_REQUIREMENT_.
Down to the last line, retype the records below exactly and skip the pictures.

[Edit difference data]
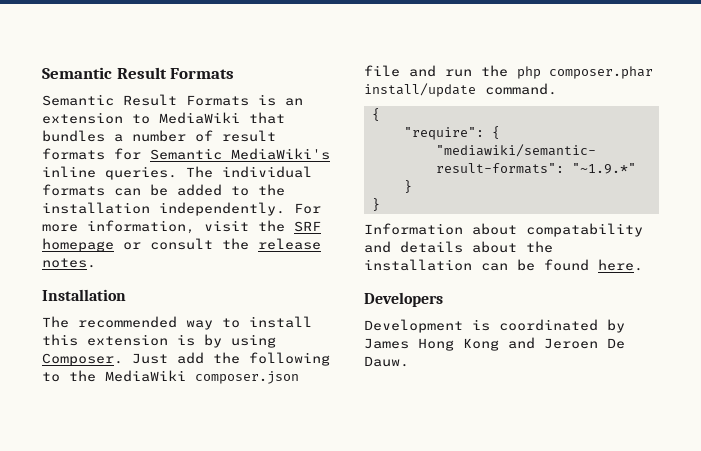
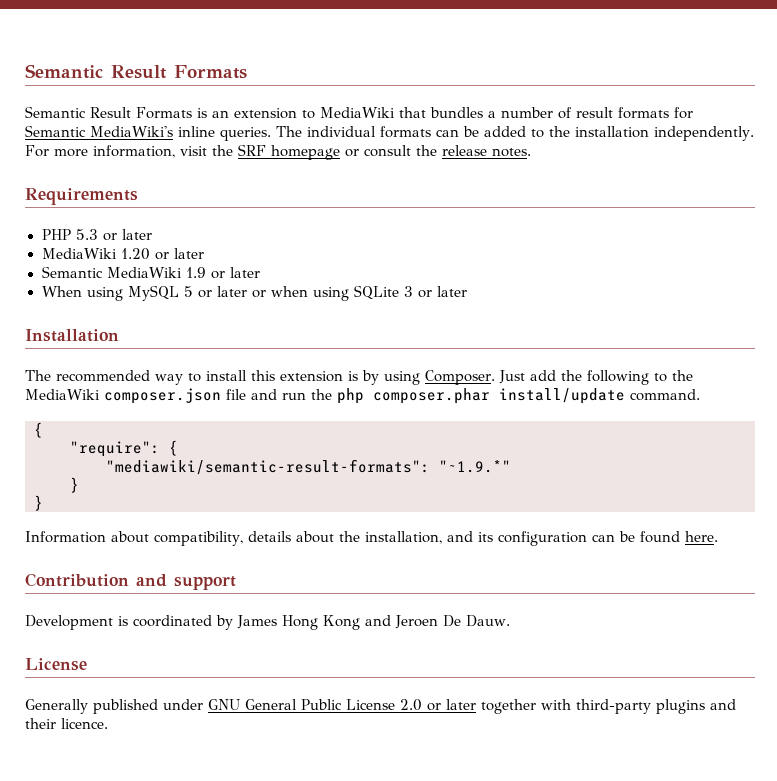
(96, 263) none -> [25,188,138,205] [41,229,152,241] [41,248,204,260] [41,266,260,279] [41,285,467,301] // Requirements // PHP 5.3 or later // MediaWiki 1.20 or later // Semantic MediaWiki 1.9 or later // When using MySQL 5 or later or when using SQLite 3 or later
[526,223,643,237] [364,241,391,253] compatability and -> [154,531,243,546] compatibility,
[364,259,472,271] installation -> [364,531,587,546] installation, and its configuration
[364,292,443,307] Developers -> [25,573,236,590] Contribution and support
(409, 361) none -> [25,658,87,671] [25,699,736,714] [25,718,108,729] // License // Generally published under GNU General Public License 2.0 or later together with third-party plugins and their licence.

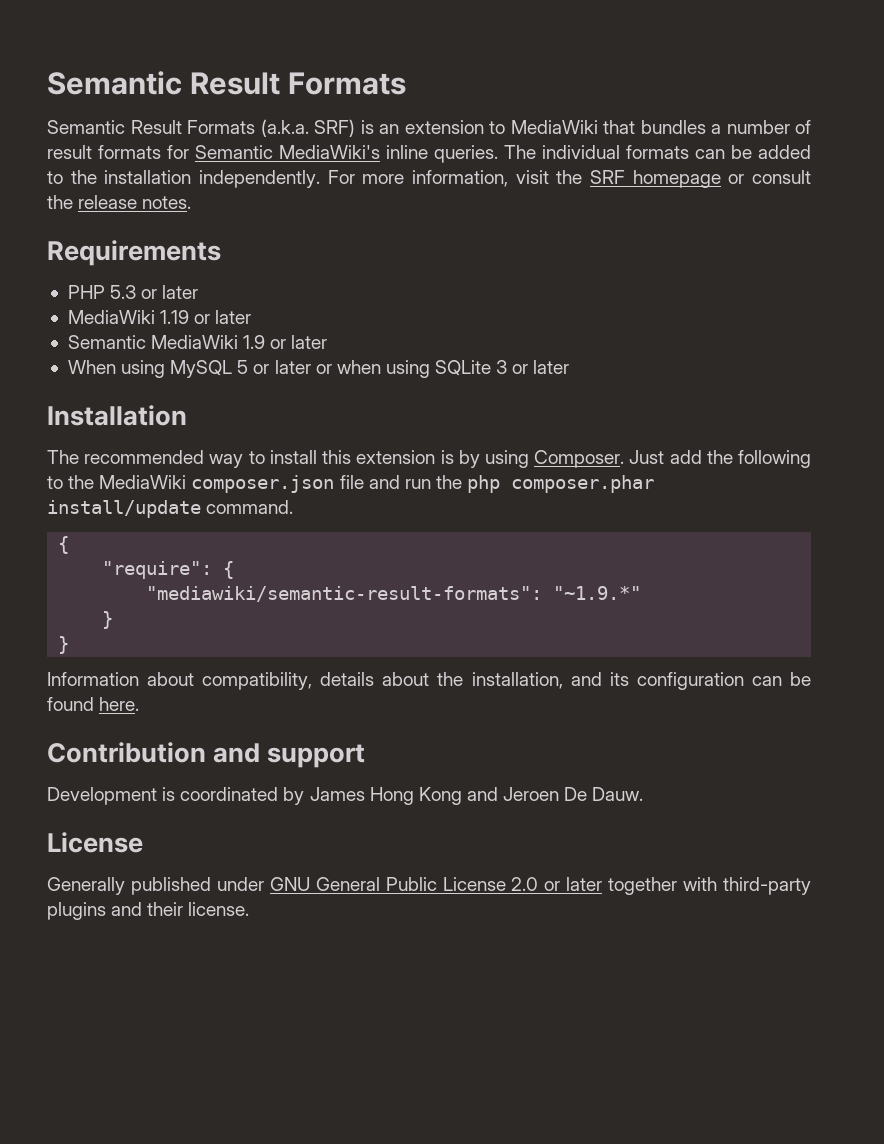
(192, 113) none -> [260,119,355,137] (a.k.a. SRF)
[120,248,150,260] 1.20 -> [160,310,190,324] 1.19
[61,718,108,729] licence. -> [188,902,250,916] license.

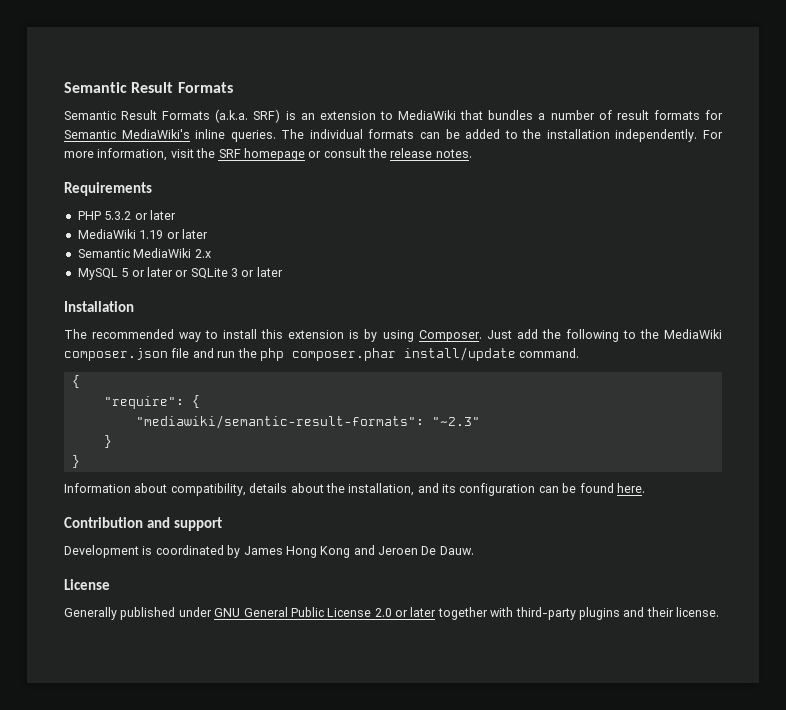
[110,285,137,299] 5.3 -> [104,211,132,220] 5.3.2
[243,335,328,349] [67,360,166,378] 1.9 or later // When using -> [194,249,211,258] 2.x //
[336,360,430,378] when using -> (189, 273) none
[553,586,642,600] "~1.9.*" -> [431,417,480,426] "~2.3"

_TASK RESULT_.
(96, 263) none -> [25,188,138,205] [41,229,152,241] [41,248,204,260] [41,266,260,279] [41,285,467,301] // Requirements // PHP 5.3 or later // MediaWiki 1.20 or later // Semantic MediaWiki 1.9 or later // When using MySQL 5 or later or when using SQLite 3 or later
[526,223,643,237] [364,241,391,253] compatability and -> [154,531,243,546] compatibility,
[364,259,472,271] installation -> [364,531,587,546] installation, and its configuration
[364,292,443,307] Developers -> [25,573,236,590] Contribution and support
(409, 361) none -> [25,658,87,671] [25,699,736,714] [25,718,108,729] // License // Generally published under GNU General Public License 2.0 or later together with third-party plugins and their licence.

(192, 113) none -> [260,119,355,137] (a.k.a. SRF)
[120,248,150,260] 1.20 -> [160,310,190,324] 1.19
[61,718,108,729] licence. -> [188,902,250,916] license.

[110,285,137,299] 5.3 -> [104,211,132,220] 5.3.2
[243,335,328,349] [67,360,166,378] 1.9 or later // When using -> [194,249,211,258] 2.x //
[336,360,430,378] when using -> (189, 273) none
[553,586,642,600] "~1.9.*" -> [431,417,480,426] "~2.3"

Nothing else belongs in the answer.